See also TYK2 deficiency (611521), a clinically distinct disease entity that includes characteristic features of both autosomal recessive HIES2 and mendelian susceptibility to mycobacterial disease (MSMD; 209950) (Minegishi et al., 2006).

For a discussion of genetic heterogeneity of hyper-IgE recurrent infection syndrome, see 147060.

Clinical Features

Renner et al. (2004) reported 13 patients from 6 consanguineous families with hyper-IgE syndrome and recurrent infections. Five of the families were of Turkish origin. Patients were between 6 months and 5 years of age. Eight patients died between 6 months and 12 years of age. Similar to the classic autosomal dominant form, patients had eczema, recurrent Staphylococcal infections of the skin and respiratory tract, increased serum IgE, and eosinophilia. In addition, patients had severe recurrent fungal and viral infections with molluscum contagiosum, herpes zoster, and herpes simplex. Two patients had recurrent autoimmune hemolytic anemia. Central nervous system sequelae, such as hemiplegia, ischemic infarction, and subarachnoid hemorrhages, were common. Lymphocyte assays showed poor mitogen response and failure to proliferate in response to antigens, indicating impairment of cellular immunity. Notably, patients with autosomal recessive HIES did not have the coarse facial features, or skeletal or dental abnormalities usually seen in autosomal dominant HIES1. The patients reported by Renner et al. (2004) also did not develop lung abscesses or pneumatoceles. Renner et al. (2004) concluded that autosomal recessive HIES2 is a distinct disorder from autosomal dominant HIES1.

Zhang et al. (2009) reported 11 patients from 8 families with recurrent sinopulmonary infections and cutaneous viral infections associated with combined immunodeficiency and increased serum IgE levels. Three of the families were consanguineous; some of the patients had been reported by Renner et al. (2004) and Milner et al. (2008).

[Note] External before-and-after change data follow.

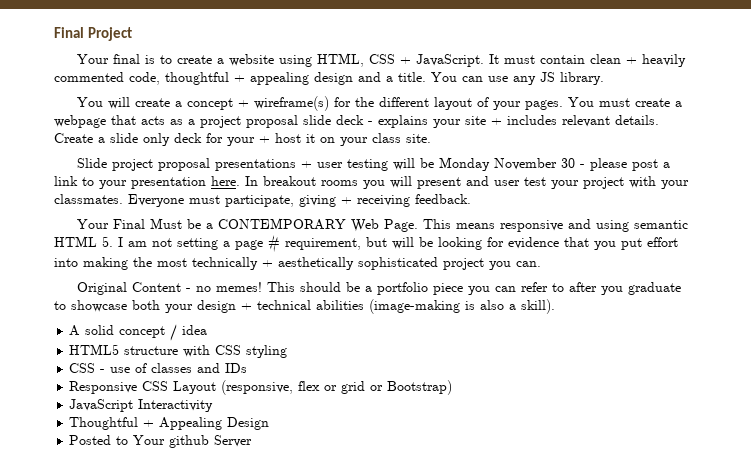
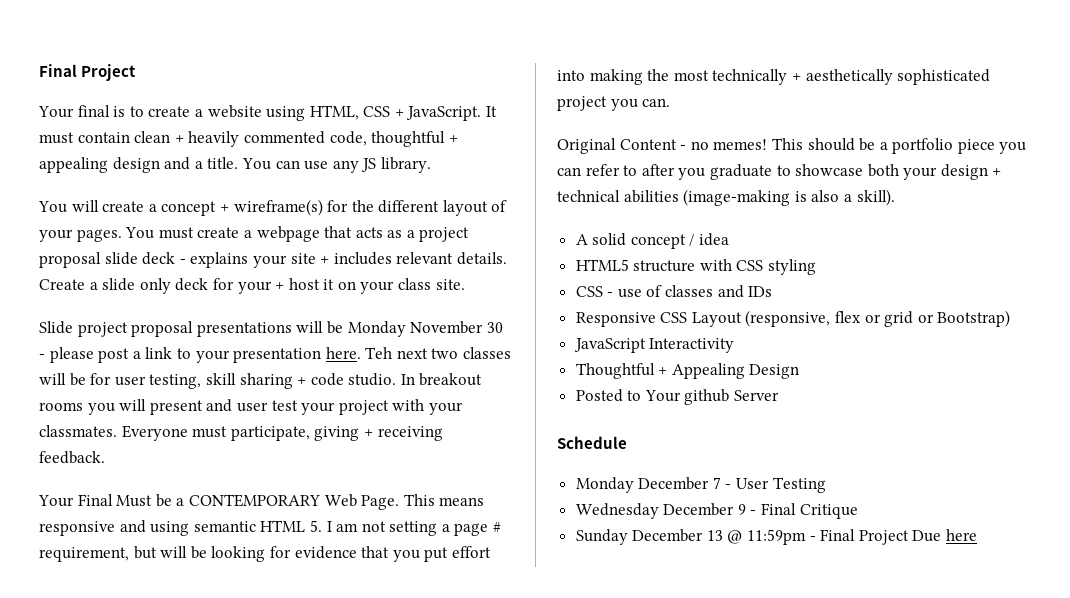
- Slide project proposal presentations + user testing will be Monday November 30 - please post a link to your presentation here.
+ Slide project proposal presentations will be Monday November 30 - please post a link to your presentation here.
+ Teh next two classes will be for user testing, skill sharing + code studio.
+ Schedule
+ Monday December 7 - User Testing
+ Wednesday December 9 - Final Critique
+ Sunday December 13 @ 11:59pm - Final Project Due here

Clinical features included atopic dermatitis, recurrent upper and lower respiratory tract infections, recurrent otitis media, and recurrent sinusitis. Pulmonary pathogens included Streptococcus pneumoniae, Haemophilus influenzae, respiratory adenovirus, and respiratory syncytial virus. All patients had extensive, frequently coexisting, cutaneous viral infections with herpes simplex virus, molluscum contagiosum, or herpes zoster, among other. Other infections included Staphylococcus aureus skin infections or osteomyelitis, mucosal or nail candidiasis, cryptococcal and H. influenzae meningitis, and salmonella enteritis, giardiasis, and pericarditis. Nine patients had severe and extensive food or environmental allergies, including anaphylaxis, and 6 had asthma or reactive airway disease. Two had eosinophilic esophagitis or lung disease. Patients with long-standing herpes simplex virus, human papillomavirus, and molluscum contagiosum infections developed vulvar, facial, and anal squamous cell dysplasia and carcinomas. Except for 1 of the patients reported by Renner et al. (2004), none had neurologic, vasculitic, or autoimmune findings. Laboratory findings were significant for decreased numbers of T cells in 10 of 11 patients, decreased natural killer cells in 6 of 10, decreased B cells in 5 of 11, and mild to moderate eosinophilia in 10. Six patients had hypergammaglobulinemia, all had low IgM, and 10 had very high IgE. CD8 T cells showed impaired proliferation and activation, with normal cytotoxic activity.

Molecular Genetics

In 11 affected individuals from 8 unrelated families with autosomal recessive hyper-IgE recurrent infection syndrome, Zhang et al. (2009) identified homozygosity or compound heterozygosity for deletions or mutations in the DOCK8 gene (see, e.g., 611432.0001-611432.0005). All the DOCK8 mutations resulted in loss of protein function. DOCK8 protein was not detected in primary T-cell cultures or transformed lymphocyte lines from all 11 patients tested.